Aktenzeichen: 9 AZR 131/99 Bundesarbeitsgericht 9. Senat Urteil vom 11. April 2000 - 9 AZR 131/99 -
I. Arbeitsgericht Offenbach - 3 Ca 216/96 - Teilurteil vom 26. November 1997
II. Landesarbeitsgericht Hessisches - 10 Sa 6/98 - Urteil vom 26. Oktober 1998
BUNDESARBEITSGERICHT Im Namen des Volkes! URTEIL
Verkündet am 11. April 2000
Brüne, der Geschäftsstelle
In Sachen
Klägerin, Berufungsbeklagte und Revisionsklägerin,
pp.
Beklagter, Berufungskläger und Revisionsbeklagter,
hat der Neunte Senat des Bundesarbeitsgerichts auf Grund der mündlichen Verhandlung vom 11. April 2000 durch den Richter am Bundesarbeitsgericht Düwell als Vorsitzenden, die Richterin am Bundesarbeitsgericht Reinecke und den Richter am Bundesarbeitsgericht Bepler sowie die ehrenamtlichen Richter Dr. Weiss und Holze für Recht erkannt:
Tenor:
Die Revision der Klägerin gegen das Urteil des Hessischen Landesarbeitsgerichts vom 26. Oktober 1998 - 10 Sa 6/98 - wird zurückgewiesen.
Die Klägerin hat die Kosten der Revision zu tragen.
Von Rechts wegen!
Tatbestand
Die Parteien streiten darüber, ob der Beklagte Schadenersatz für Wettbewerbsverstöße zu leisten hat.
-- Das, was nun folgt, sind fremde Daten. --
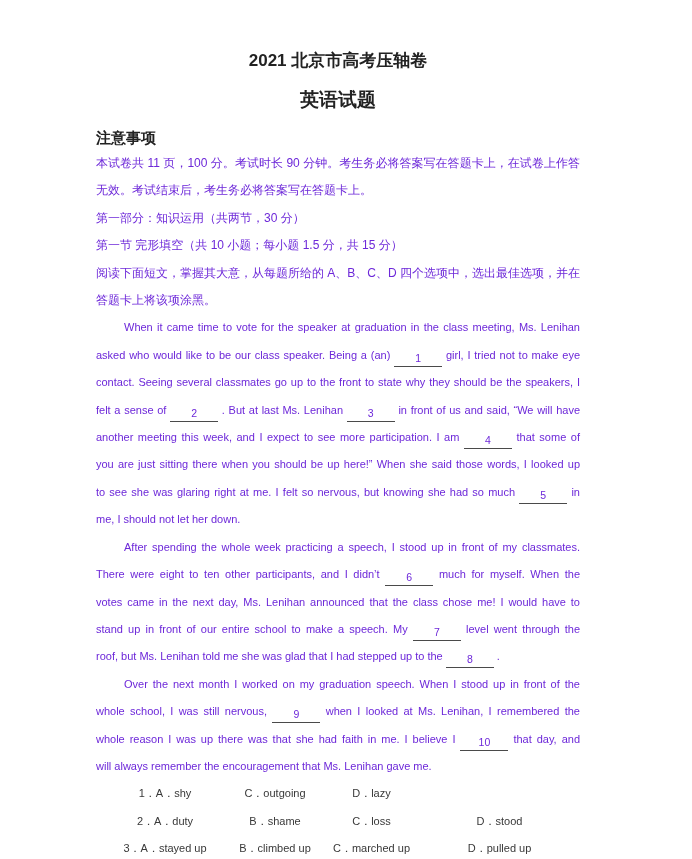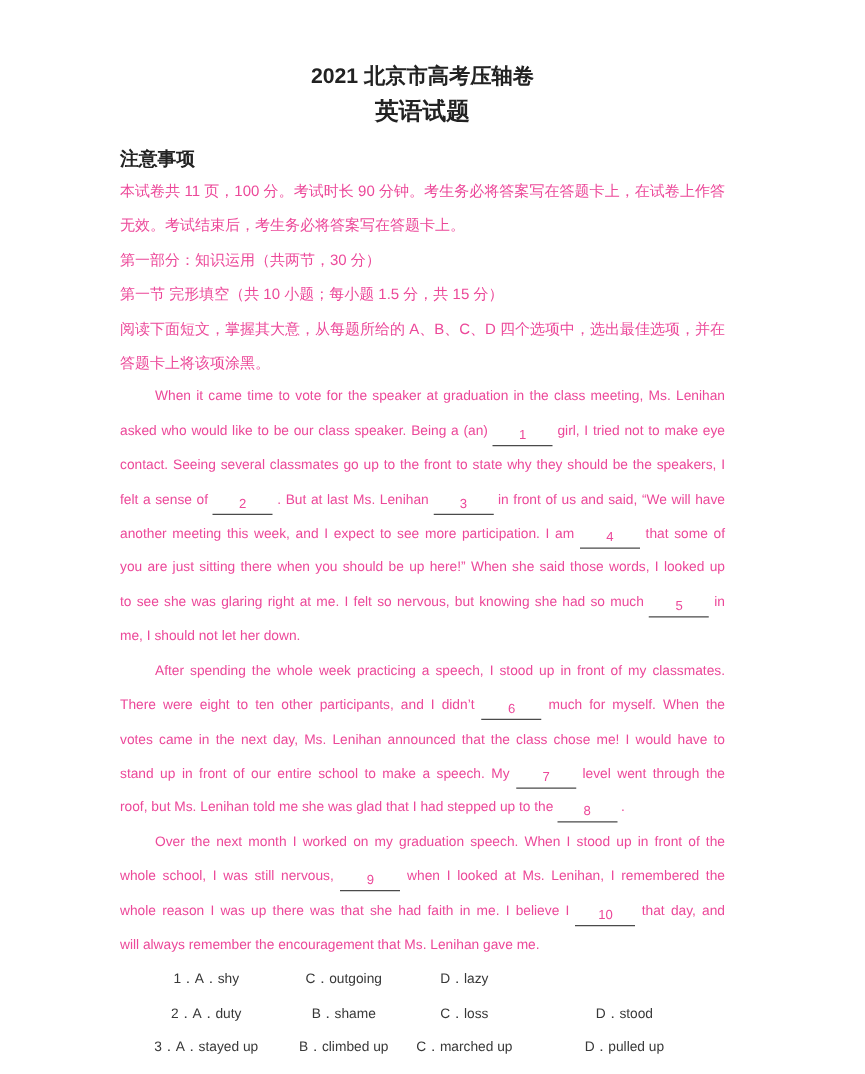--- a/index.html
+++ b/index.html
@@ -21,7 +21,7 @@
     font-size: 17px;
     font-weight: bold;
     color: #222222;
-    margin: 0 0 7px 0;
+    margin: 0 0 17px 0;
     line-height: 22px;
   }
   .exam-subtitle {

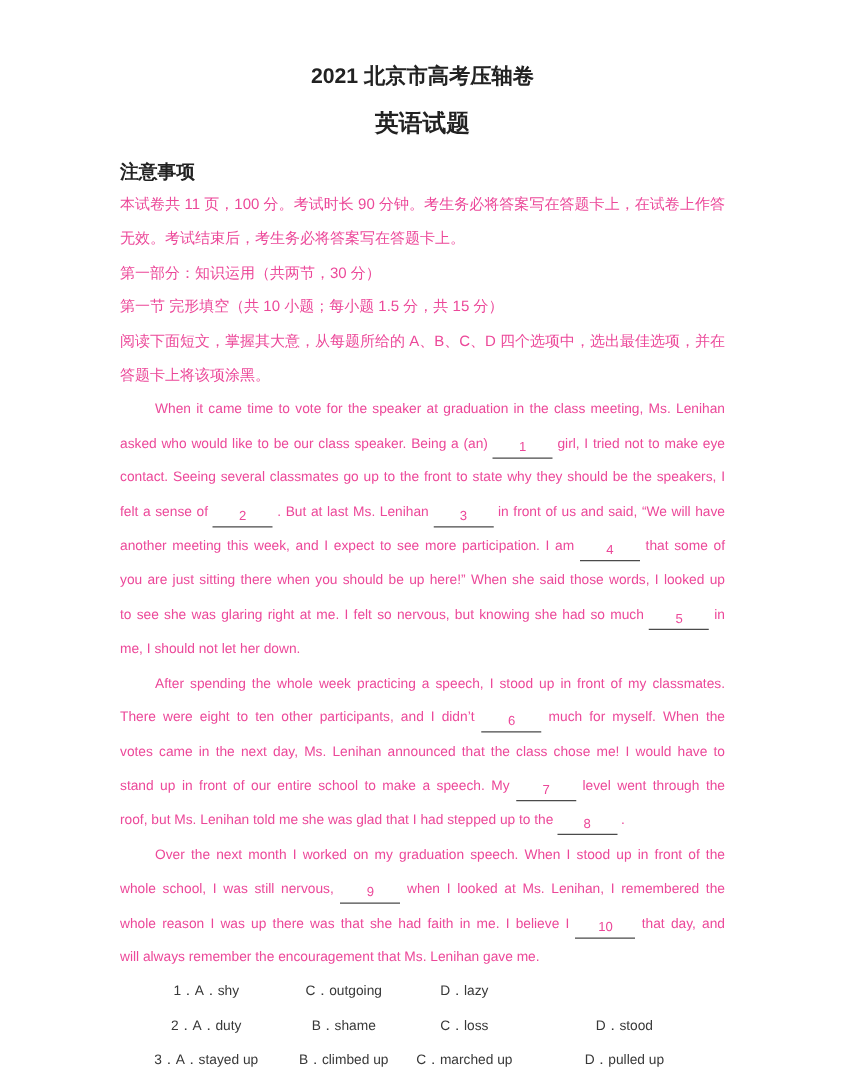--- a/index.html
+++ b/index.html
@@ -43,7 +43,7 @@
     font-size: 11px;
     line-height: 27.4px;
     white-space: normal;
-    color: #ec4899;
+    color: #6d28d9;
   }
   .line.cjk { font-size: 12px; }
   .line.indent { text-indent: 28px; }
Die Klägerin stellt Verpackungen her und vertreibt diese. Sie stellte den Beklagten 1978 als Reisenden ein. Seit Januar 1995 wurde er als Marketing- und Verkaufsleiter beschäftigt. Die Klägerin kündigte das Arbeitsverhältnis am 29. Mai 1995 fristlos mit der Begründung, der Beklagte habe sich an der im Wettbewerb stehenden V. GmbH beteiligt und unter falschem Namen für diese Gesellschaft Geschäfte abgeschlossen. Die dagegen erhobene Kündigungsschutzklage des Beklagten ist vom Landesarbeitsgericht durch Urteil vom 19. November 1996 rechtskräftig abgewiesen worden.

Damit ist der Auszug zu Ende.